Data for the task »
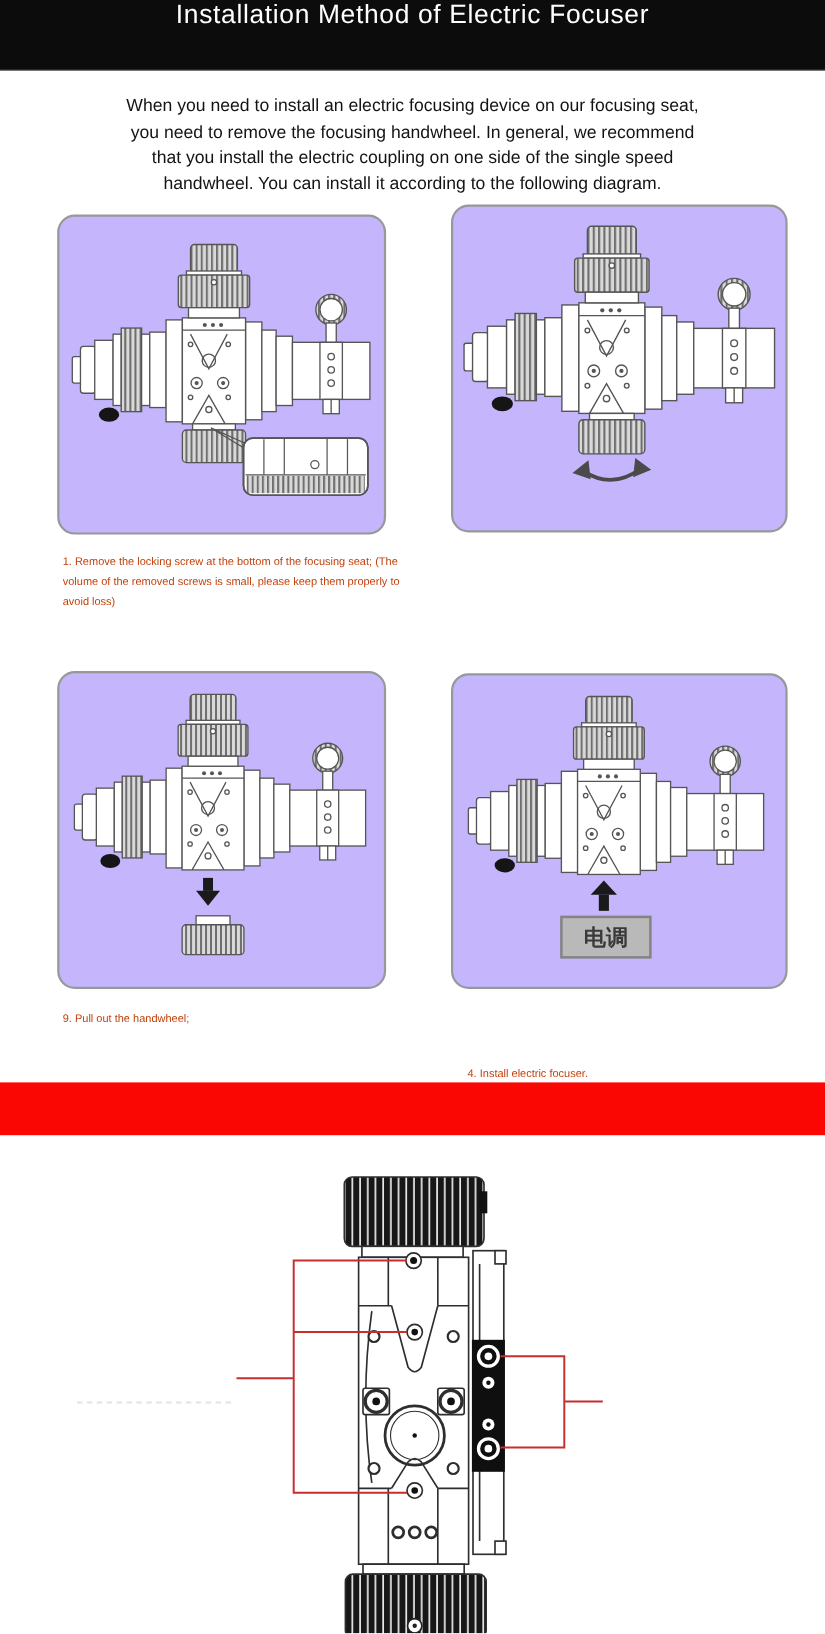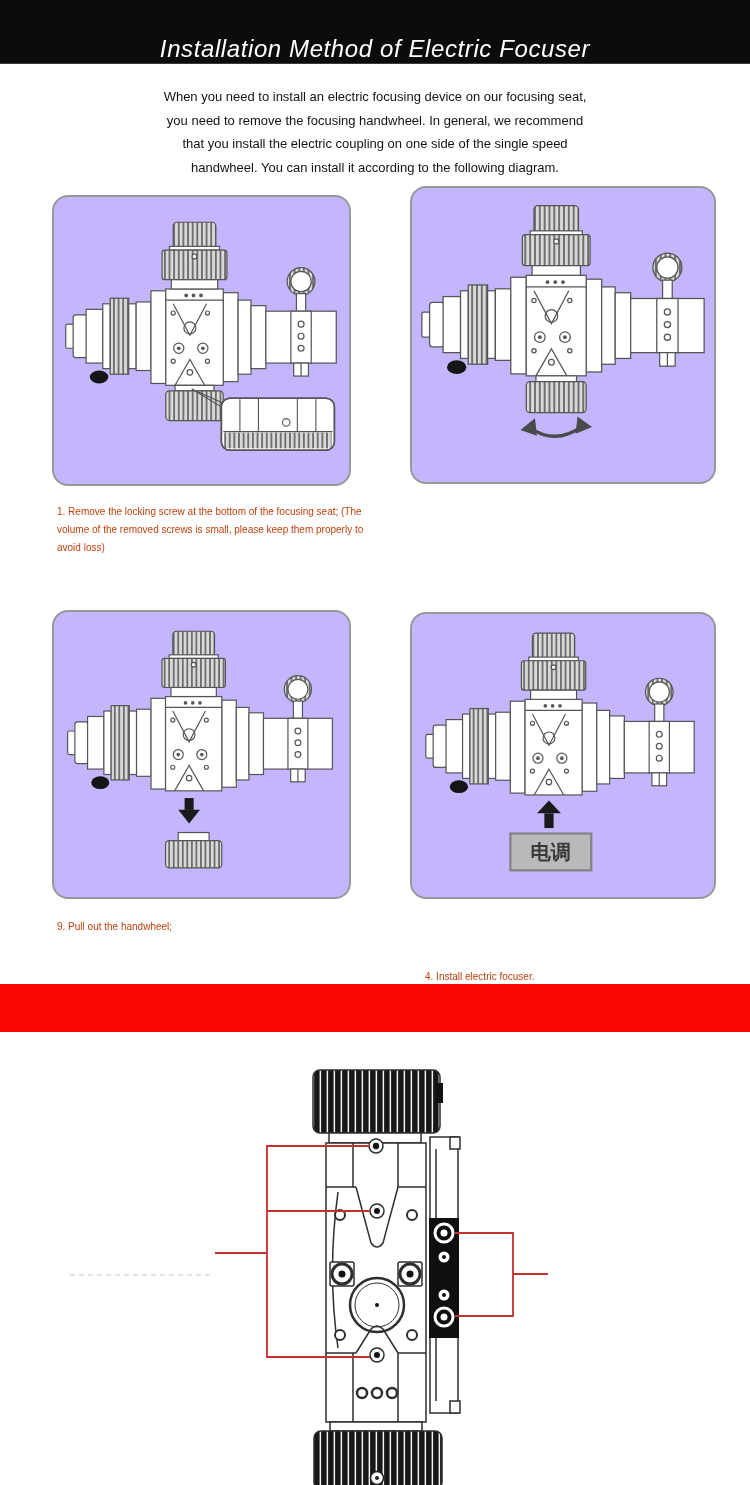--- a/index.html
+++ b/index.html
@@ -8,8 +8,8 @@
 
   
   .titlebar{position:absolute;top:0;left:0;width:750px;height:63px;background:#0c0c0c;
-            display:flex;align-items:flex-end;justify-content:center;
-            border-bottom:1px solid #3a3a3a;font-style:italic;}
+            display:flex;align-items:flex-start;justify-content:center;
+            border-bottom:1px solid #3a3a3a;}
   .titlebar h1{margin:0;color:#ffffff;font-size:24px;font-weight:400;letter-spacing:.6px;}
 
   

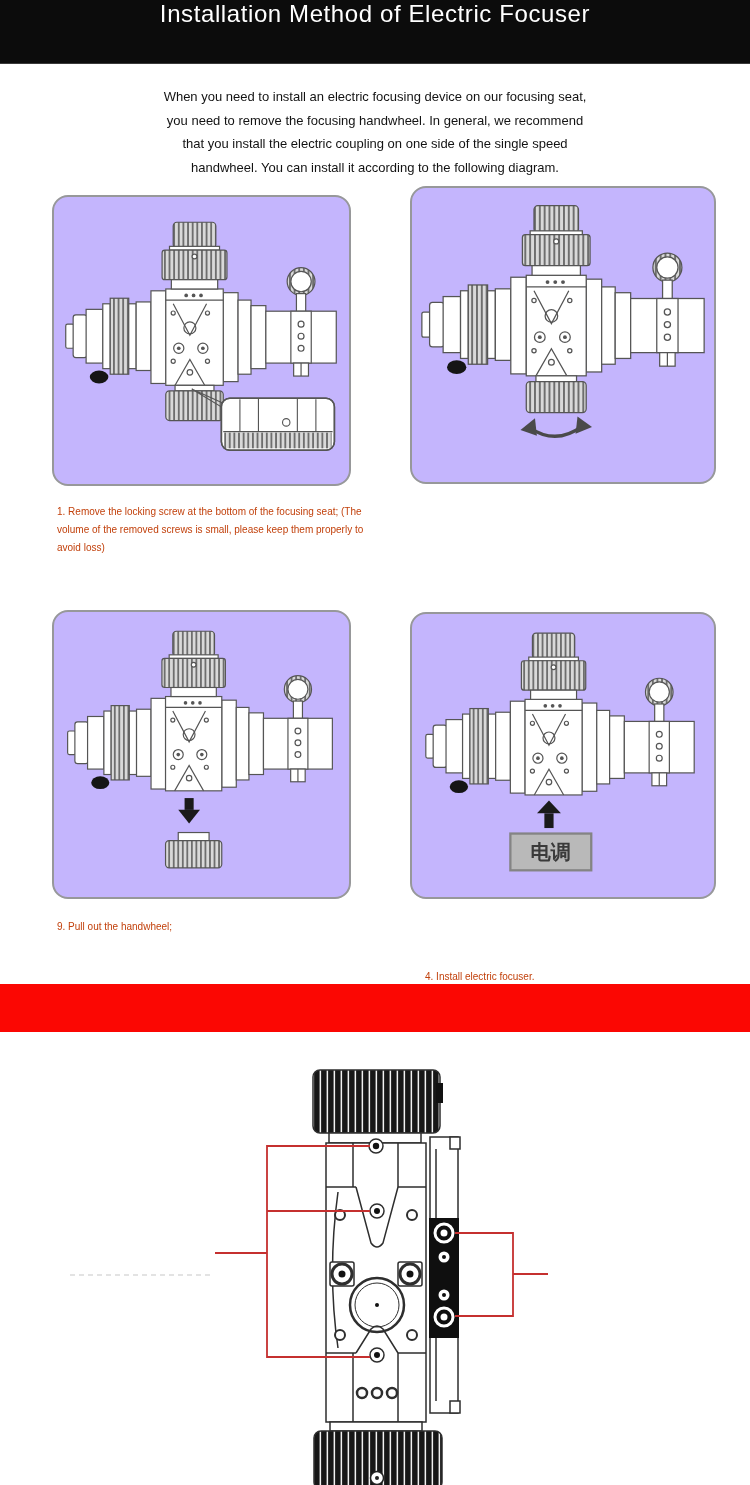--- a/index.html
+++ b/index.html
@@ -14,7 +14,7 @@
 
   
   .intro{position:absolute;top:85px;left:30px;width:690px;text-align:center;
-         font-size:13px;line-height:23.5px;color:#131313;}
+         font-size:16px;line-height:23.5px;color:#131313;}
 
   
   .panel{position:absolute;border:2.5px solid #97989a;border-radius:16px;background:#c4b5fd;}

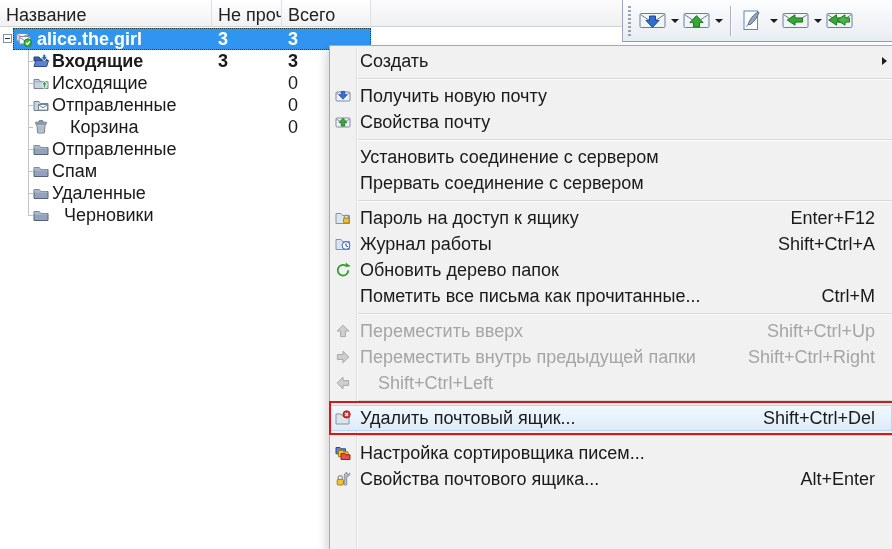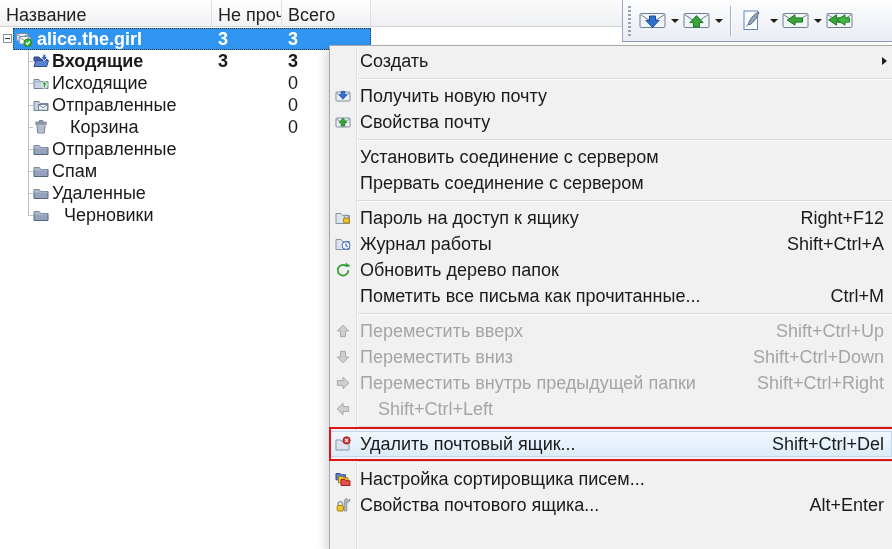--- a/index.html
+++ b/index.html
@@ -53,7 +53,7 @@
   .context-menu::before { content:""; position:absolute; left:26px; top:2px; bottom:0; width:1px;
                           background:#e0e0e1; box-shadow:1px 0 0 #fafafa; }
   .menu-item { position:relative; height:26px; display:flex; align-items:center;
-               padding-left:30px; padding-right:8px; box-sizing:border-box; white-space:nowrap; }
+               padding-left:30px; padding-right:17px; box-sizing:border-box; white-space:nowrap; }
   .mi-icon { position:absolute; left:5px; top:5px; width:16px; height:16px; }
   .mi-icon svg { display:block; }
   .mi-label { flex:1 1 auto; overflow:hidden; }

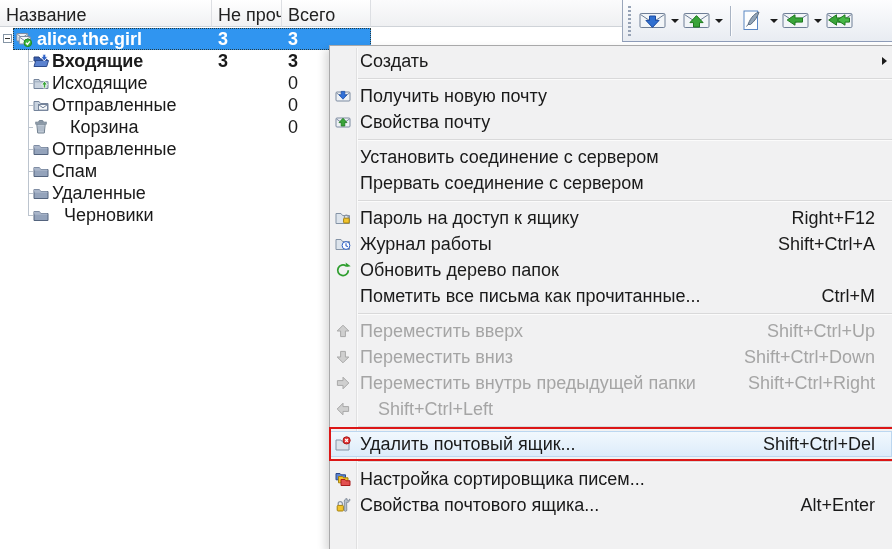--- a/index.html
+++ b/index.html
@@ -321,7 +321,7 @@
           </svg>
         </span>
         <span class="mi-label">Пароль на доступ к ящику</span>
-        <span class="mi-shortcut">Right+F12</span>
+        <span class="mi-shortcut">Enter+F12</span>
       </div>
       <div class="menu-item">
         <span class="mi-icon">

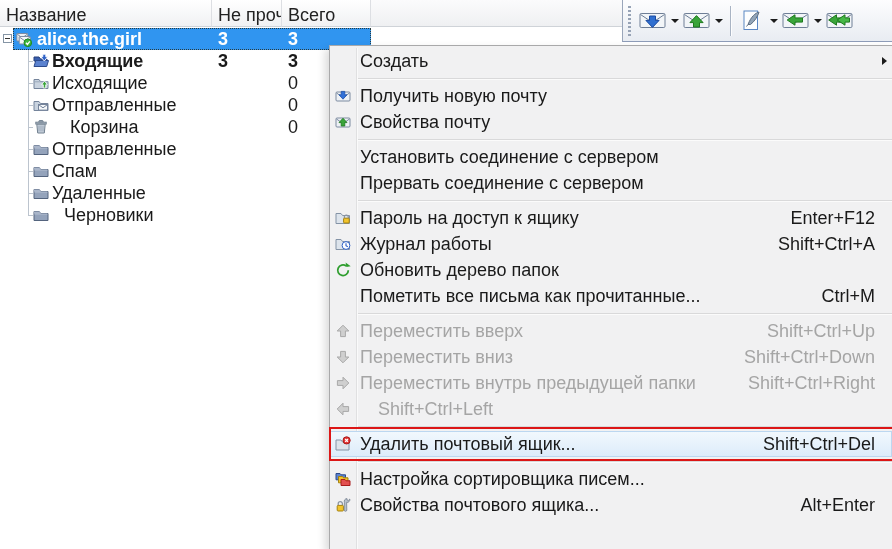--- a/index.html
+++ b/index.html
@@ -361,15 +361,6 @@
       <div class="menu-item disabled">
         <span class="mi-icon">
           <svg viewBox="0 0 16 16" width="16" height="16">
-            <path d="M8 2.2L13.8 8H10.4v5.6H5.6V8H2.2z" transform="rotate(180 8 8)" fill="#cfcfcf" stroke="#a8a8a8"></path>
-          </svg>
-        </span>
-        <span class="mi-label">Переместить вниз</span>
-        <span class="mi-shortcut">Shift+Ctrl+Down</span>
-      </div>
-      <div class="menu-item disabled">
-        <span class="mi-icon">
-          <svg viewBox="0 0 16 16" width="16" height="16">
             <path d="M8 2.2L13.8 8H10.4v5.6H5.6V8H2.2z" transform="rotate(90 8 8)" fill="#cfcfcf" stroke="#a8a8a8"></path>
           </svg>
         </span>

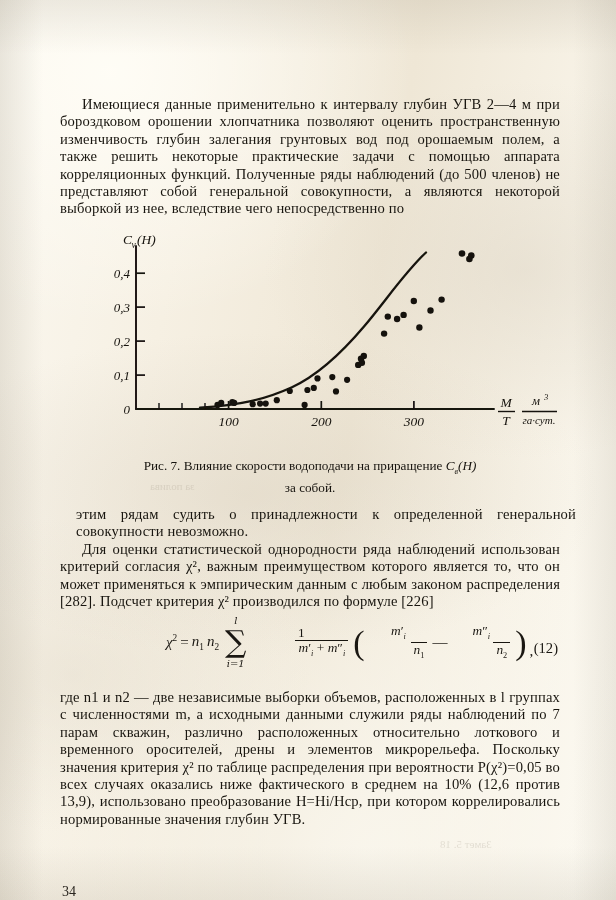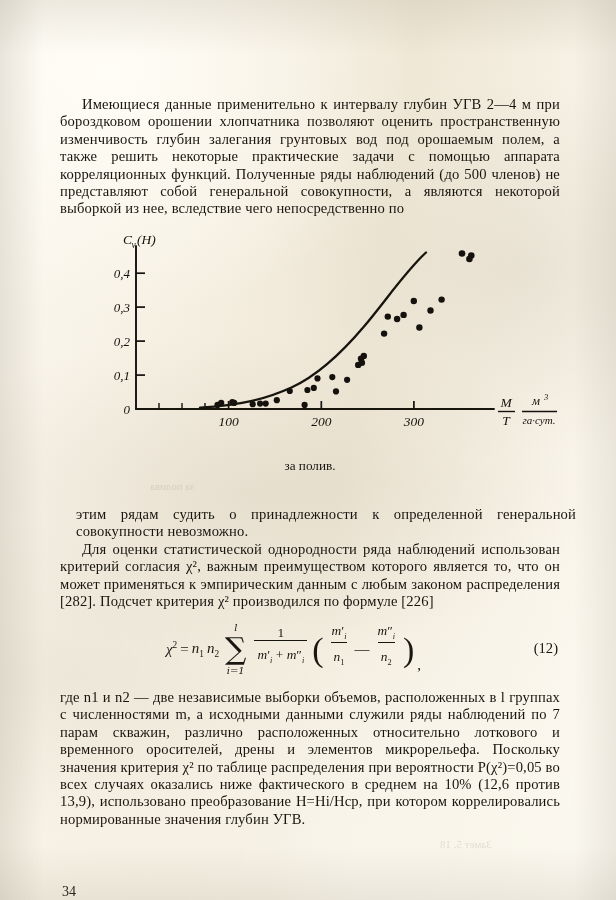--- a/index.html
+++ b/index.html
@@ -192,6 +192,9 @@
   </div>
 
   <div class="caption">
+    <div>
+      <span>Рис. 7. Влияние скорости водоподачи на приращение&nbsp;</span><span class="it">C</span><span class="it sub">в</span><span class="it">(H)</span>
+    </div>
     <div>за полив.</div>
   </div>
 

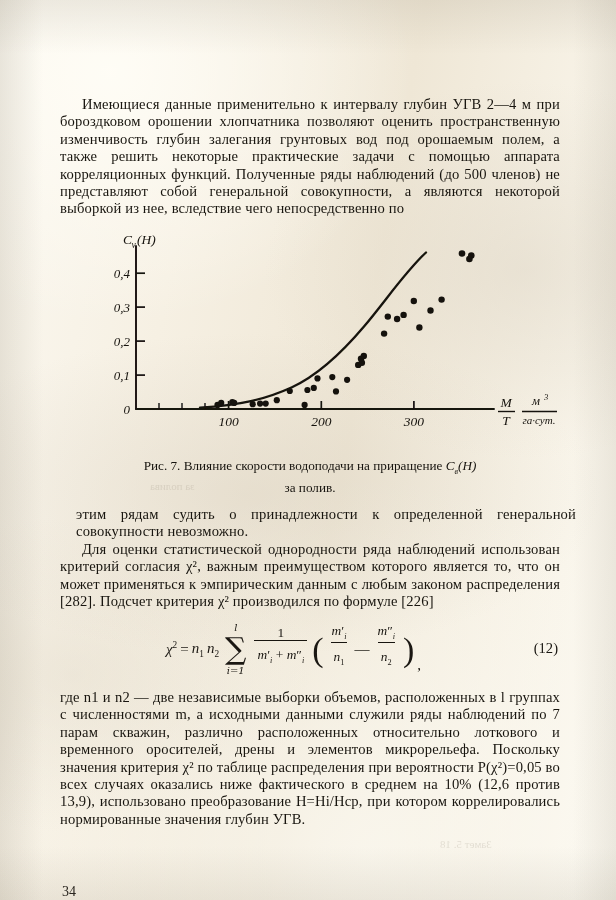--- a/index.html
+++ b/index.html
@@ -195,7 +195,7 @@
     <div>
       <span>Рис. 7. Влияние скорости водоподачи на приращение&nbsp;</span><span class="it">C</span><span class="it sub">в</span><span class="it">(H)</span>
     </div>
-    <div>за полив.</div>
+    <div>за собой.</div>
   </div>
 
   <p class="body" style="left:76px;top:506px;width:500px;">этим рядам судить о принадлежности к определенной генеральной совокупности невозможно.</p>

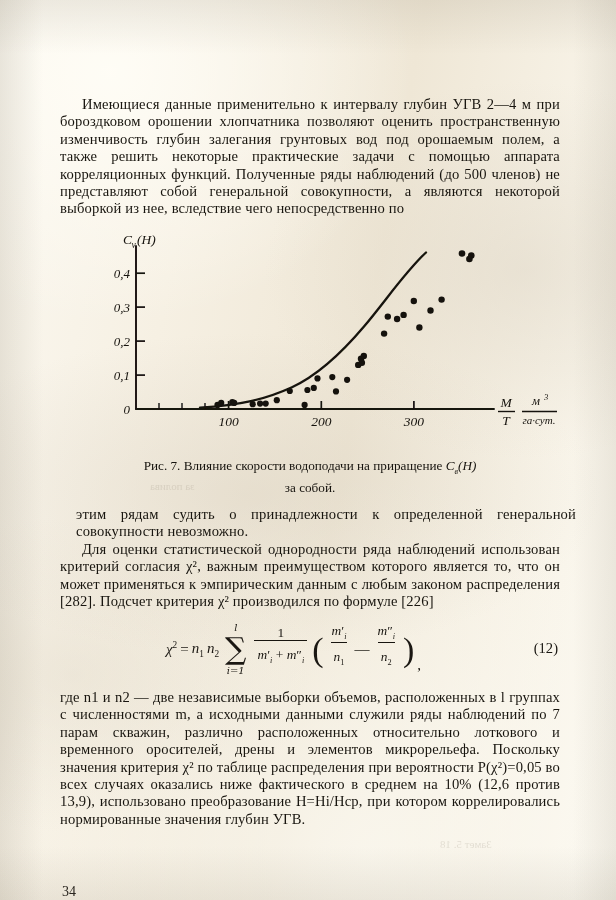--- a/index.html
+++ b/index.html
@@ -67,7 +67,7 @@
   .siglim.bot{bottom:-12px;}
   .frac{display:inline-flex;flex-direction:column;align-items:center;vertical-align:middle;margin:0 2px;line-height:1.08;}
   .frac .num{padding:0 3px;font-size:13.4px;}
-  .frac .den{padding:7px 3px;font-size:13.4px;border-top:1.1px solid #18150f;}
+  .frac .den{padding:0 3px;font-size:13.4px;border-top:1.1px solid #18150f;margin-left:41px;}
   .paren{font-size:34px;line-height:.8;font-family:"Liberation Serif",serif;}
 
   .pagenum{position:absolute;left:62px;top:884px;font-size:14px;color:#2a2620;}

The task »
Only the text is to be copied: please reproduce the records exactly and drop the pictures.

Solution »
--- a/index.html
+++ b/index.html
@@ -8,8 +8,8 @@
 
   
   .titlebar{position:absolute;top:0;left:0;width:750px;height:63px;background:#0c0c0c;
-            display:flex;align-items:flex-end;justify-content:center;
-            border-bottom:1px solid #3a3a3a;font-style:italic;}
+            display:flex;align-items:flex-start;justify-content:center;
+            border-bottom:1px solid #3a3a3a;}
   .titlebar h1{margin:0;color:#ffffff;font-size:24px;font-weight:400;letter-spacing:.6px;}
 
   

--- a/index.html
+++ b/index.html
@@ -14,7 +14,7 @@
 
   
   .intro{position:absolute;top:85px;left:30px;width:690px;text-align:center;
-         font-size:13px;line-height:23.5px;color:#131313;}
+         font-size:16px;line-height:23.5px;color:#131313;}
 
   
   .panel{position:absolute;border:2.5px solid #97989a;border-radius:16px;background:#c4b5fd;}

--- a/index.html
+++ b/index.html
@@ -53,7 +53,7 @@
   .context-menu::before { content:""; position:absolute; left:26px; top:2px; bottom:0; width:1px;
                           background:#e0e0e1; box-shadow:1px 0 0 #fafafa; }
   .menu-item { position:relative; height:26px; display:flex; align-items:center;
-               padding-left:30px; padding-right:8px; box-sizing:border-box; white-space:nowrap; }
+               padding-left:30px; padding-right:17px; box-sizing:border-box; white-space:nowrap; }
   .mi-icon { position:absolute; left:5px; top:5px; width:16px; height:16px; }
   .mi-icon svg { display:block; }
   .mi-label { flex:1 1 auto; overflow:hidden; }

--- a/index.html
+++ b/index.html
@@ -321,7 +321,7 @@
           </svg>
         </span>
         <span class="mi-label">Пароль на доступ к ящику</span>
-        <span class="mi-shortcut">Right+F12</span>
+        <span class="mi-shortcut">Enter+F12</span>
       </div>
       <div class="menu-item">
         <span class="mi-icon">

--- a/index.html
+++ b/index.html
@@ -361,15 +361,6 @@
       <div class="menu-item disabled">
         <span class="mi-icon">
           <svg viewBox="0 0 16 16" width="16" height="16">
-            <path d="M8 2.2L13.8 8H10.4v5.6H5.6V8H2.2z" transform="rotate(180 8 8)" fill="#cfcfcf" stroke="#a8a8a8"></path>
-          </svg>
-        </span>
-        <span class="mi-label">Переместить вниз</span>
-        <span class="mi-shortcut">Shift+Ctrl+Down</span>
-      </div>
-      <div class="menu-item disabled">
-        <span class="mi-icon">
-          <svg viewBox="0 0 16 16" width="16" height="16">
             <path d="M8 2.2L13.8 8H10.4v5.6H5.6V8H2.2z" transform="rotate(90 8 8)" fill="#cfcfcf" stroke="#a8a8a8"></path>
           </svg>
         </span>

--- a/index.html
+++ b/index.html
@@ -192,6 +192,9 @@
   </div>
 
   <div class="caption">
+    <div>
+      <span>Рис. 7. Влияние скорости водоподачи на приращение&nbsp;</span><span class="it">C</span><span class="it sub">в</span><span class="it">(H)</span>
+    </div>
     <div>за полив.</div>
   </div>
 

--- a/index.html
+++ b/index.html
@@ -195,7 +195,7 @@
     <div>
       <span>Рис. 7. Влияние скорости водоподачи на приращение&nbsp;</span><span class="it">C</span><span class="it sub">в</span><span class="it">(H)</span>
     </div>
-    <div>за полив.</div>
+    <div>за собой.</div>
   </div>
 
   <p class="body" style="left:76px;top:506px;width:500px;">этим рядам судить о принадлежности к определенной генеральной совокупности невозможно.</p>

--- a/index.html
+++ b/index.html
@@ -67,7 +67,7 @@
   .siglim.bot{bottom:-12px;}
   .frac{display:inline-flex;flex-direction:column;align-items:center;vertical-align:middle;margin:0 2px;line-height:1.08;}
   .frac .num{padding:0 3px;font-size:13.4px;}
-  .frac .den{padding:7px 3px;font-size:13.4px;border-top:1.1px solid #18150f;}
+  .frac .den{padding:0 3px;font-size:13.4px;border-top:1.1px solid #18150f;margin-left:41px;}
   .paren{font-size:34px;line-height:.8;font-family:"Liberation Serif",serif;}
 
   .pagenum{position:absolute;left:62px;top:884px;font-size:14px;color:#2a2620;}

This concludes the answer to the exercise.